Twitter has just announced that the company will require all Canadian employees to be fully vaccinated before they are allowed to return to work.
This decision comes only one day after the federal government announced that it would require all public servants and workers in federally regulated sectors to be vaccinated to continue working.
According to Twitter Canada spokesperson Cam Gordon, “Safety was the reason.”
This decision will affect roughly 150 employees that work for the tech giant, mostly in Toronto, where a vaccine passport is being developed to restrict access for metropolitan urbanites who do not fall in line.
Notably, Mayor John Tory has been begging Ontario Premier Doug Ford to implement the passport for months — though Ford deferred to Justin Trudeau to mandate a province-wide vaccine passport and, thus, eschew his responsibility in the decision-making process.

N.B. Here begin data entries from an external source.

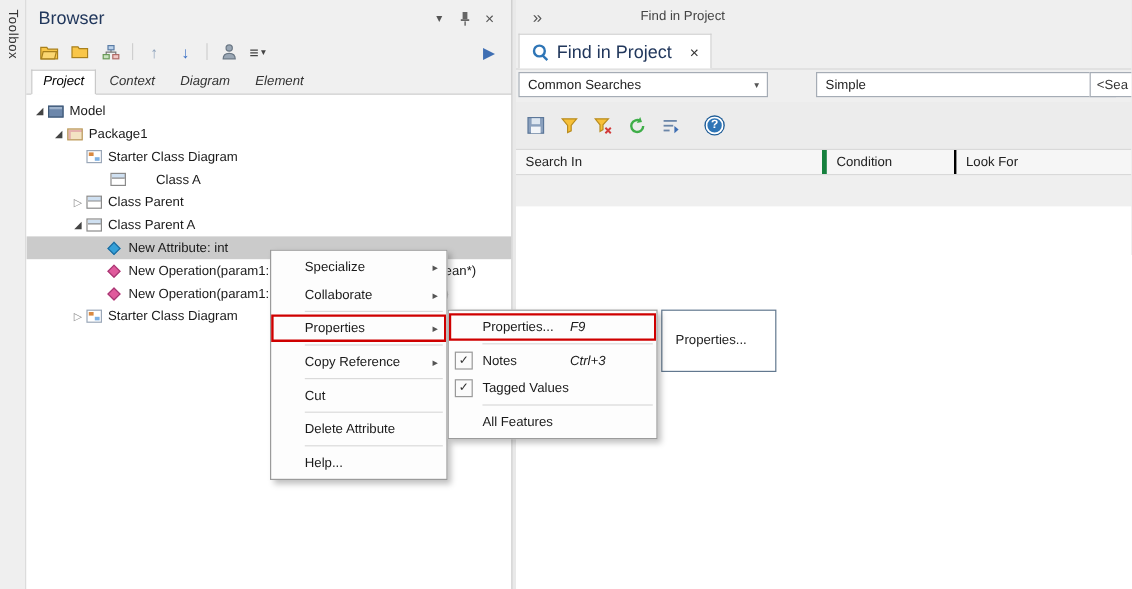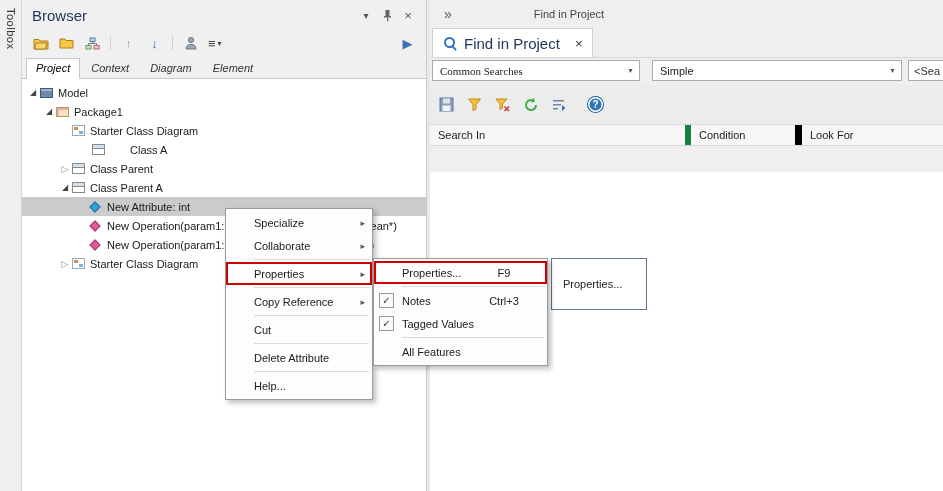--- a/index.html
+++ b/index.html
@@ -61,47 +61,47 @@
   .fp-tab-row { height: 30px; display: flex; align-items: stretch; border-bottom: 1px solid #d7d7d7; }
   .fp-tab { display: flex; align-items: center; gap: 7px; background: #fff; padding: 0 10px; margin-left: 2px; border: 1px solid #d0d0d0; border-bottom: none; font-size: 15px; color: #21375c; }
   .fp-close { font-size: 13px; color: #333; margin-left: 8px; }
   .search-ic { position: relative; width: 14px; height: 14px; display: inline-block; }
   .search-ic::before { content: ""; position: absolute; left: 1px; top: 1px; width: 7px; height: 7px; border: 2px solid #2e75b6; border-radius: 50%; }
   .search-ic::after { content: ""; position: absolute; right: 0; bottom: 1px; width: 6px; height: 2px; background: #2e75b6; transform: rotate(45deg); }
 
   .combo-row { height: 27px; position: relative; }
   .combo { position: absolute; top: 2px; height: 21px; background: #fff; border: 1px solid #a5acb5; display: flex; align-items: center; padding-left: 7px; color: #222; }
   .combo .arrow-box { margin-left: auto; width: 17px; height: 100%; display: flex; align-items: center; justify-content: center; color: #555; font-size: 8px; }
-  #combo1 { left: 2px; width: 208px; font-family: Liberation Serif, serif; }
-  #combo2 { left: 222px; width: 250px; }
+  #combo1 { left: 2px; width: 208px; }
+  #combo2 { left: 250px; width: 250px; }
   .partial-btn { position: absolute; left: 478px; top: 2px; width: 40px; height: 21px; background: #fff; border: 1px solid #a5acb5; display: flex; align-items: center; padding-left: 5px; color: #333; overflow: hidden; white-space: nowrap; }
 
   .qb-tab-row { height: 26px; display: flex; align-items: center; padding-left: 8px; gap: 20px; }
   .qb-tab { font-size: 11.5px; color: #333; padding: 2px 1px; }
   .qb-tab.selected { color: #1f3a5f; border-bottom: 1px solid #39618f; }
 
   .fp-toolbar { height: 39px; display: flex; align-items: center; gap: 11px; padding-left: 8px; background: #ececec; }
   .fp-ic { display: inline-flex; align-items: center; justify-content: center; width: 17px; height: 17px; }
   .help-ic { width: 15px; height: 15px; border-radius: 50%; background: #2e75b6; color: #fff; font-size: 10px; font-weight: bold; text-align: center; line-height: 15px; box-shadow: inset 0 0 0 1.5px #fff, 0 0 0 1px #1d5a94; margin-left: 10px; }
 
   .results-header { height: 22px; background: #f6f6f6; border-top: 1px solid #d9d9d9; border-bottom: 1px solid #d9d9d9; display: flex; align-items: center; color: #222; }
   .rh-col { padding-left: 8px; height: 100%; display: flex; align-items: center; }
   .rh-col:nth-child(1) { width: 255px; }
-  .rh-col:nth-child(2) { width: 110px; border-left: 6px solid #15803d; }
-  .rh-col:nth-child(3) { flex: 1; border-left: 7px solid #000000; }
+  .rh-col:nth-child(2) { width: 110px; border-left: 4px solid #15803d; }
+  .rh-col:nth-child(3) { flex: 1; border-left: 2px solid #000000; }
   .results-body { position: absolute; left: 0; right: 0; top: 172px; bottom: 0; background: #fff; }
 
   
   .context-menu { position: absolute; left: 225px; top: 208px; width: 148px; background: #fdfdfd; border: 1px solid #9b9b9b; box-shadow: 3px 3px 5px rgba(0,0,0,.25); padding: 2px 0; z-index: 20; }
   .submenu { position: absolute; left: 373px; top: 258px; width: 175px; background: #fdfdfd; border: 1px solid #9b9b9b; box-shadow: 3px 3px 5px rgba(0,0,0,.25); padding: 2px 0; z-index: 21; }
   .menu-item { position: relative; height: 23px; display: flex; align-items: center; padding-left: 28px; padding-right: 14px; color: #1a1a1a; }
   .menu-item.disabled { color: #a8a8a8; }
   .menu-item.red-annot { box-shadow: inset 0 0 0 2px #cf0000; }
   .sub-arrow { position: absolute; right: 7px; font-size: 9px; color: #555; }
-  .shortcut { margin-left: auto; width: 58px; text-align: center; color: #1a1a1a; }
+  .shortcut { margin-left: auto; width: 58px; text-align: left; color: #1a1a1a; font-style: italic; }
   .check { position: absolute; left: 5px; top: 4px; width: 15px; height: 15px; border: 1px solid #9a9a9a; background: #fbfbfb; font-size: 10px; line-height: 14px; text-align: center; color: #333; }
   .menu-sep { height: 1px; background: #dadada; margin: 2px 3px 2px 28px; }
 
   .float-tip { position: absolute; left: 551px; top: 258px; width: 96px; height: 52px; background: #fff; border: 1px solid #62788f; display: flex; align-items: center; padding-left: 11px; color: #222; z-index: 19; }
 </style>
 </head>
 <body>
 
 <div class="screen">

While Twitter is the first major tech company to state that vaccines will be mandatory for its Canadian staff, it will certainly not be the last.
According to the CBC, who spoke with many tech giants, Google, Uber, Lyft, and Netflix have already stated that all their U.S. employees need to be fully vaccinated to return to work.

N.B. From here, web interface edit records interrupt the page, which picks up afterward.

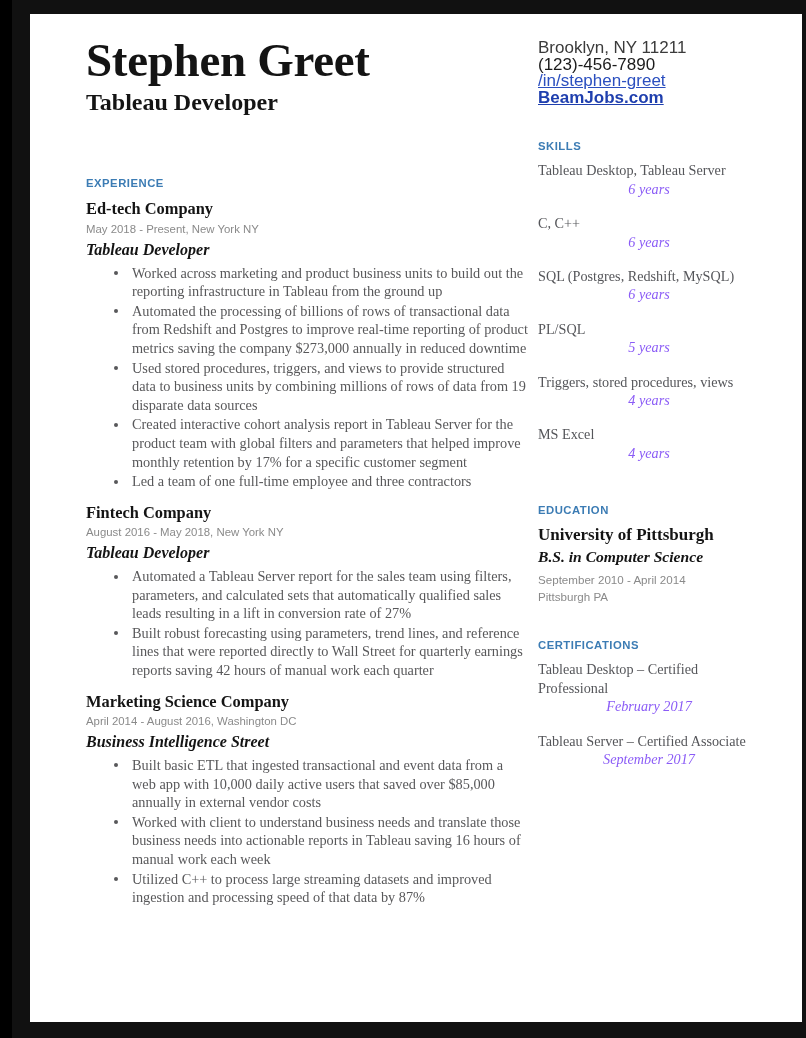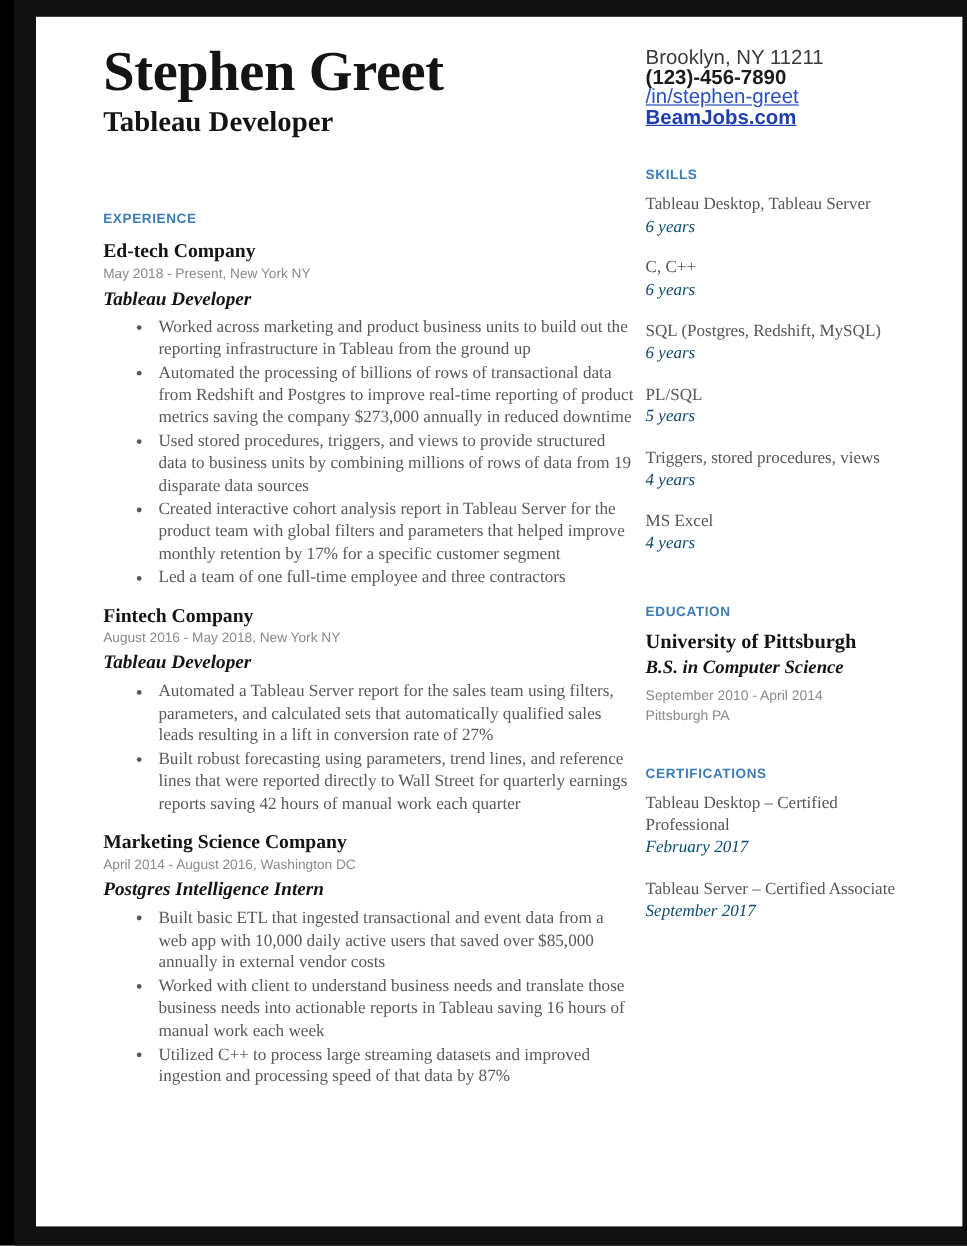--- a/index.html
+++ b/index.html
@@ -65,21 +65,21 @@
   }
 
   
   .contact {
     font-family: "Liberation Sans", sans-serif;
     font-size: 17px;
     line-height: 16.6px;
     color: #333333;
   }
   .contact .loc { color: #3b3b3b; }
-  .contact .phone { font-weight: bold; color: #1b1b1b; }
+  .contact .phone { font-weight: normal; color: #1b1b1b; }
   .contact a {
     color: #2b4fbf;
     text-decoration: underline;
     display: block;
   }
   .contact a.strong { font-weight: bold; color: #1f3fae; }
 
   
   .sec-head {
     font-family: "Liberation Sans", sans-serif;
@@ -151,21 +151,22 @@
     font-family: "Liberation Serif", serif;
     font-size: 14.2px;
     line-height: 18.4px;
     color: #55565a;
   }
   .skill-years, .cert-date {
     font-family: "Liberation Serif", serif;
     font-style: italic;
     font-size: 14.2px;
     line-height: 18.4px;
-    color: #0c4a6e;
+    color: #8b5cf6;
+    text-align: center;
   }
   .edu-school {
     font-family: "Liberation Serif", serif;
     font-weight: bold;
     font-size: 17px;
     color: #141414;
     line-height: 1.22;
     margin: 0 0 1px 0;
   }
   .edu-degree {
@@ -222,21 +223,21 @@
         <div class="role">Tableau Developer</div>
         <ul class="bullets">
           <li>Automated a Tableau Server report for the sales team using filters, parameters, and calculated sets that automatically qualified sales leads resulting in a lift in conversion rate of 27%</li>
           <li>Built robust forecasting using parameters, trend lines, and reference lines that were reported directly to Wall Street for quarterly earnings reports saving 42 hours of manual work each quarter</li>
         </ul>
       </div>
 
       <div class="entry">
         <div class="company">Marketing Science Company</div>
         <div class="meta">April 2014 - August 2016, Washington DC</div>
-        <div class="role">Postgres Intelligence Intern</div>
+        <div class="role">Business Intelligence Street</div>
         <ul class="bullets">
           <li>Built basic ETL that ingested transactional and event data from a web app with 10,000 daily active users that saved over $85,000 annually in external vendor costs</li>
           <li>Worked with client to understand business needs and translate those business needs into actionable reports in Tableau saving 16 hours of manual work each week</li>
           <li>Utilized C++ to process large streaming datasets and improved ingestion and processing speed of that data by 87%</li>
         </ul>
       </div>
 
     </div>
 
     <div class="col-right">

Moreover, these companies want to expand this policy to apply to workers globally.
“We currently are looking into local regulations globally where all our sites are located, including Canada,” Google spokesperson Wendy Manton said in an email to the CBC.
“First, anyone coming to work on our [U.S.] campuses will need to be vaccinated,” Google CEO Sundar Pichai stated in a Blog Post. “We’re rolling this policy out in the U.S. in the coming weeks and will expand to other regions in the coming months. The implementation will vary according to local conditions and regulations and will not apply until vaccines are widely available in your area.”
Likely, these corporate policy changes will not be implemented until October, however, as Google is “extending [its] global voluntary work-from-home policy through October 18.”
Much like the new federal mandate, the only exemptions to mandatory vaccination will be for those able to cite legitimate medical or religious reasons that prevent them from receiving the vaccine.
According to labour and employment lawyer Peter Straszynski, “There are businesses that are interested in mandatory vaccines. Clients are asking whether it’s legal for them to do it and what the restrictions are on their ability to do it.
“My view,” Straszynski continues, “is that you can mandate vaccinations. You just have to be careful of the exceptions. And the exceptions are human rights.”
When implemented, this decision will impact the roughly 2,000 Google employees who are dispersed throughout Ontario and Quebec.